Currently, ex-inmates often spend more than six months on furlough before they are granted parole, a more lenient status. The Justice Center recommended that those who have not committed a violent crime — roughly one-third of the prison population — be granted parole as soon as they reach their minimum sentence, so long as they are in good standing.

The organization also called for better behavioral health services, risk reduction programming and housing options for those leaving prison. And it said the state should improve its data collection systems and address racial disparities in the incarcerated population.
Sen. Dick Sears, center, listens to a Council of State Governments presentation Wednesday at the Statehouse - PAUL HEINTZ
  • Paul Heintz
  • Sen. Dick Sears, center, listens to a Council of State Governments presentation Wednesday at the Statehouse
Vermont's prison system is designed for 1,100 inmates, but it currently houses nearly 1,500. That's not including another 300 who are sent to a private prison in Mississippi at a daily cost of $73 per inmate, or $7.3 million a year. The Justice Center estimated that its reforms would reduce that population by 106 to 135 people in the next five years, which would save the state a total of $11 million to $14 million.

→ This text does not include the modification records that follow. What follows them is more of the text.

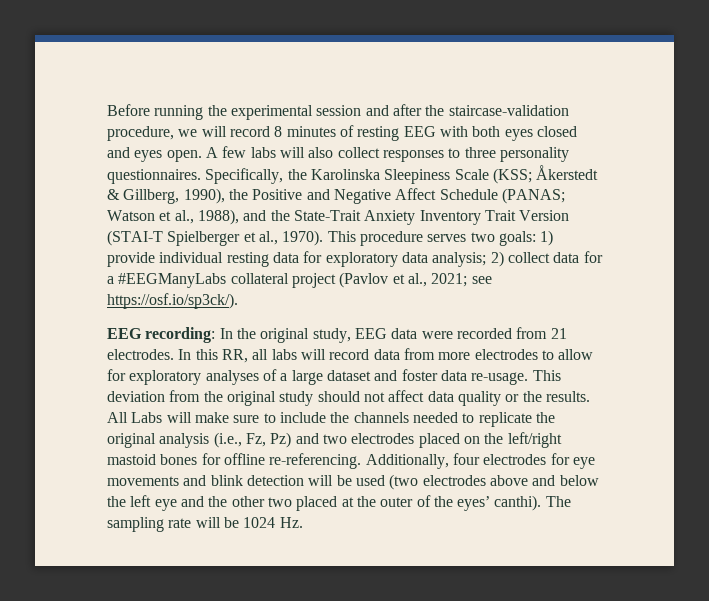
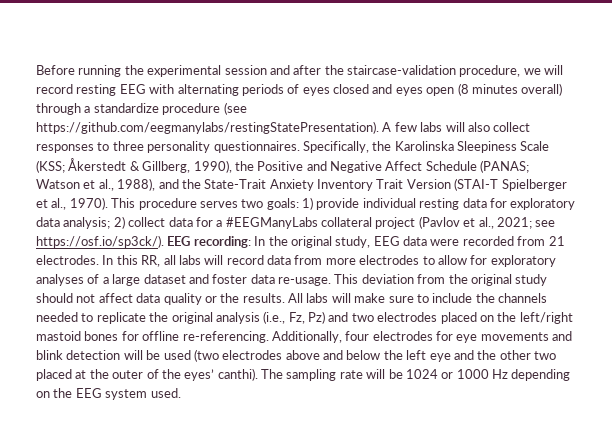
- Before running the experimental session and after the staircase-validation procedure, we will record 8 minutes of resting EEG with both eyes closed and eyes open. A few labs will also collect responses to three personality questionnaires.
+ Before running the experimental session and after the staircase-validation procedure, we will record resting EEG with alternating periods of eyes closed and eyes open (8 minutes overall) through a standardize procedure (see https://github.com/eegmanylabs/restingStatePresentation). A few labs will also collect responses to three personality questionnaires.
- This procedure serves two goals: 1) provide individual resting data for exploratory data analysis; 2) collect data for a #EEGManyLabs collateral project (Pavlov et al., 2021; see https://osf.io/sp3ck/).
- EEG recording: In the original study, EEG data were recorded from 21 electrodes.
+ This procedure serves two goals: 1) provide individual resting data for exploratory data analysis; 2) collect data for a #EEGManyLabs collateral project (Pavlov et al., 2021; see https://osf.io/sp3ck/). EEG recording: In the original study, EEG data were recorded from 21 electrodes.
- All Labs will make sure to include the channels needed to replicate the original analysis (i.e., Fz, Pz) and two electrodes placed on the left/right mastoid bones for offline re-referencing.
+ All labs will make sure to include the channels needed to replicate the original analysis (i.e., Fz, Pz) and two electrodes placed on the left/right mastoid bones for offline re-referencing.
- The sampling rate will be 1024 Hz.
+ The sampling rate will be 1024 or 1000 Hz depending on the EEG system used.

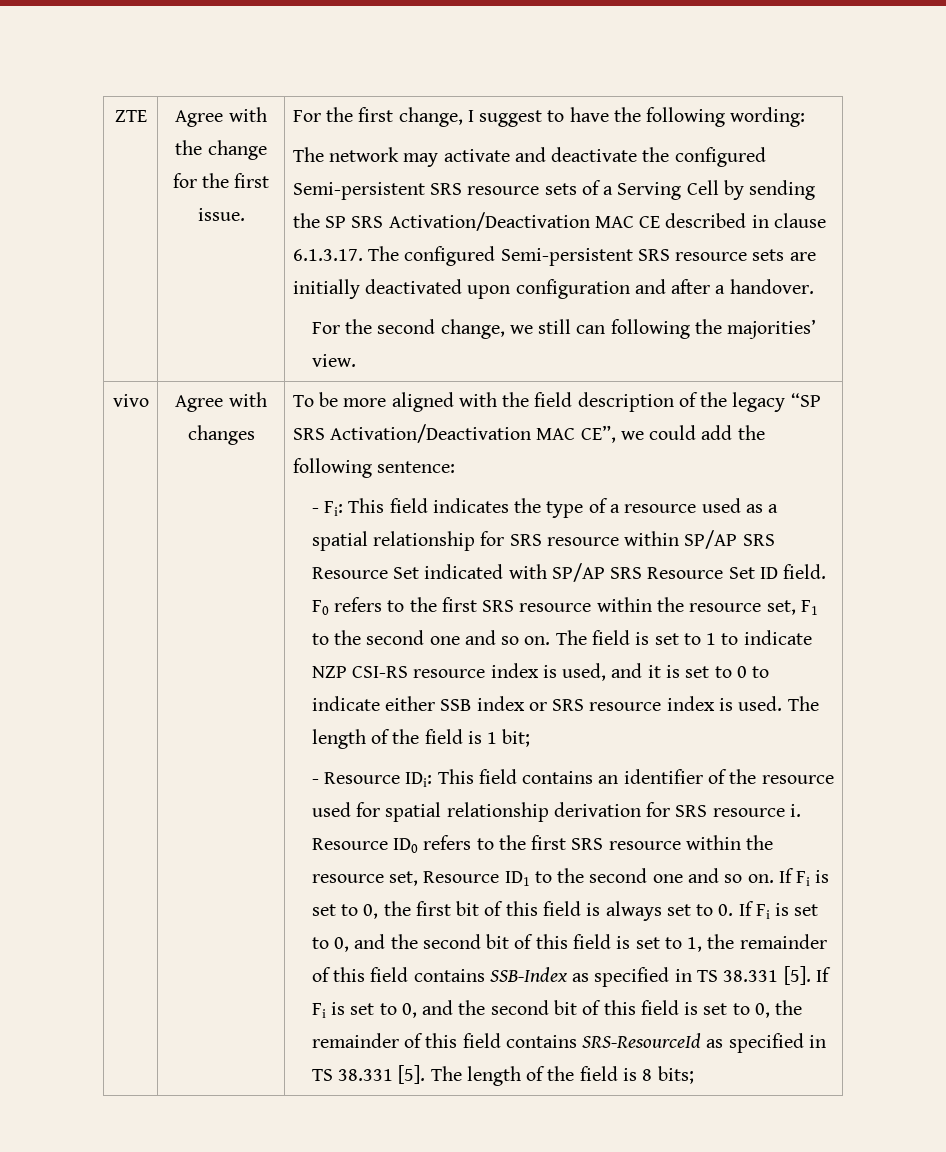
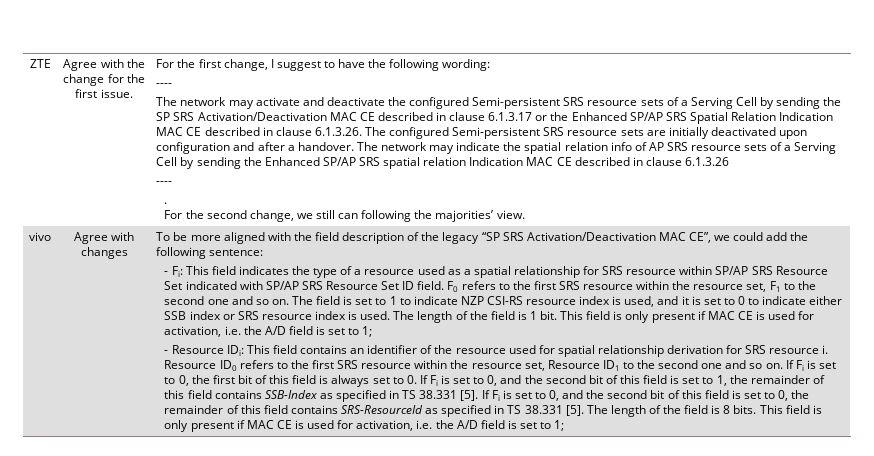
  For the first change, I suggest to have the following wording:
+ ----
- The network may activate and deactivate the configured Semi-persistent SRS resource sets of a Serving Cell by sending the SP SRS Activation/Deactivation MAC CE described in clause 6.1.3.17. The configured Semi-persistent SRS resource sets are initially deactivated upon configuration and after a handover.
+ The network may activate and deactivate the configured Semi-persistent SRS resource sets of a Serving Cell by sending the SP SRS Activation/Deactivation MAC CE described in clause 6.1.3.17 or the Enhanced SP/AP SRS Spatial Relation Indication MAC CE described in clause 6.1.3.26. The configured Semi-persistent SRS resource sets are initially deactivated upon configuration and after a handover. The network may indicate the spatial relation info of AP SRS resource sets of a Serving Cell by sending the Enhanced SP/AP SRS spatial relation Indication MAC CE described in clause 6.1.3.26
+ ----
+ .
- The length of the field is 1 bit;
+ The length of the field is 1 bit. This field is only present if MAC CE is used for activation, i.e. the A/D field is set to 1;
- The length of the field is 8 bits;
+ The length of the field is 8 bits. This field is only present if MAC CE is used for activation, i.e. the A/D field is set to 1;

According to Sears, the key is to plow that money back into programs that further improve post-release services. "If you reinvest the savings, I think you'll have better public safety outcomes," he said. "If you fail to reduce the savings, then I think you won't."

The Senate Judiciary Committee expects to begin drafting legislation on Friday that will incorporate the Justice Center's recommendations, Sears said, and approve it by the end of next week.

Rep. Alice Emmons (D-Springfield), who chairs the House Corrections and Institutions Committee, said she looks forward to taking up the Senate bill later this session. “At this point in time I really want to see more of the language, but I think they’ve come in with some real feasible alternatives and suggestions to look at,” she said.

Though several members of the Scott administration took part in the Justice Reinvestment process, the governor has yet to review its recommendations, according to his spokesperson, Rebecca Kelley.

Some criminal justice reform groups hope the legislature will consider measures beyond what the Justice Center recommended. James Lyall, executive director of the ACLU of Vermont, said he understands why Justice Reinvestment II focused on community supervision program.

“It’s important, however, to recognize that this report doesn’t address other critically needed reforms — like sentencing, bail and greater prosecutor accountability — that could further reduce the number of people in our prisons and improve outcomes for our communities,” Lyall said.